Maurice River Township is a township in Cumberland County, New Jersey, United States. It is part of the Vineland-Millville- Bridgeton Primary Metropolitan Statistical Area for statistical purposes. As of the 2010 United States Census, the township's population was 7,976, reflecting an increase of 1,048 (+15.1%) from the 6,928 counted in the 2000 Census, which had in turn increased by 280 (+4.2%) from the 6,648 counted in the 1990 Census.
Maurice River Township was first formed as a precinct on January 19, 1748, and was incorporated by an Act of the New Jersey Legislature on February 21, 1798, as one of New Jersey's initial group of 104 townships. Portions of the township were taken to form Millville on March 1, 1866. It is a dry town where alcohol cannot be sold.

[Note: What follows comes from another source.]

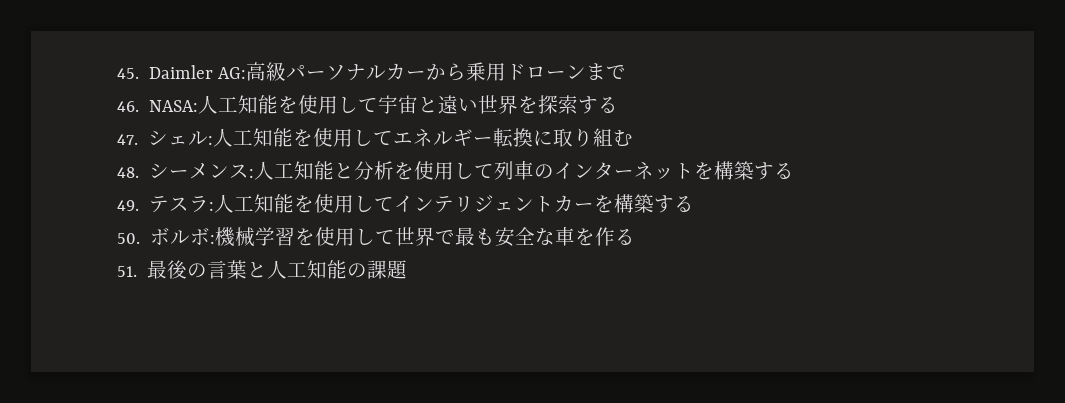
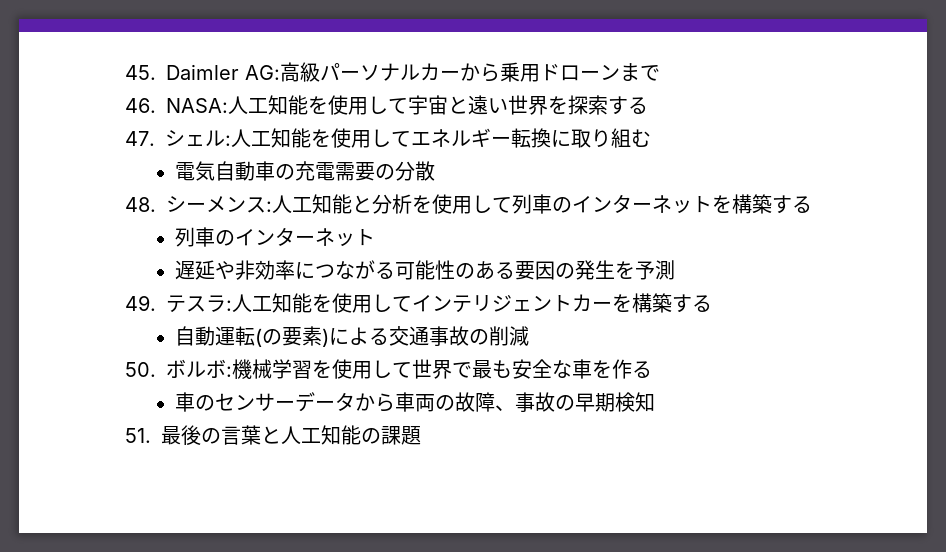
(633, 138) none -> [174,161,435,181] // 電気自動車の充電需要の分散
(794, 171) none -> [174,227,375,247] [174,260,675,280] // 列車のインターネット // 遅延や非効率につながる可能性のある要因の発生を予測
(694, 204) none -> [174,326,529,347] // 自動運転(の要素)による交通事故の削減
(635, 237) none -> [174,392,655,412] // 車のセンサーデータから車両の故障、事故の早期検知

Originally called Wahatquenak by the local Lenni Lenape Native Americans, the Maurice River is said to be named for a local legend, in which a Dutch ship on the river, the Prince Maurice, was sunk by the local Native Americans in 1657. The land was surveyed by John Worledge and Thomas Budd, and the community of Dorchester was laid out. However, it was not until 1798 on that the township itself was established.
Port Elizabeth was established as a port of delivery by an Act of Congress in 1789, and trade was done directly with the West Indies for several years, until the 1830s, when trading was done more with Philadelphia, Pennsylvania and New York City. Dorchester and Leesburg were known for shipbuilding industry, and the A.J. Meerwald (the State Ship of New Jersey) was built in the shipyards of Dorchester. The village of Heislerville and its surroundings were known for their oystering industry until around 1957, when a parasitic disease called MSX crippled the oyster population of the river. The oystering industry has not recovered since.
In 1993, the Maurice River and its tributaries were designated as the Maurice National Scenic and Recreational River by the Congress.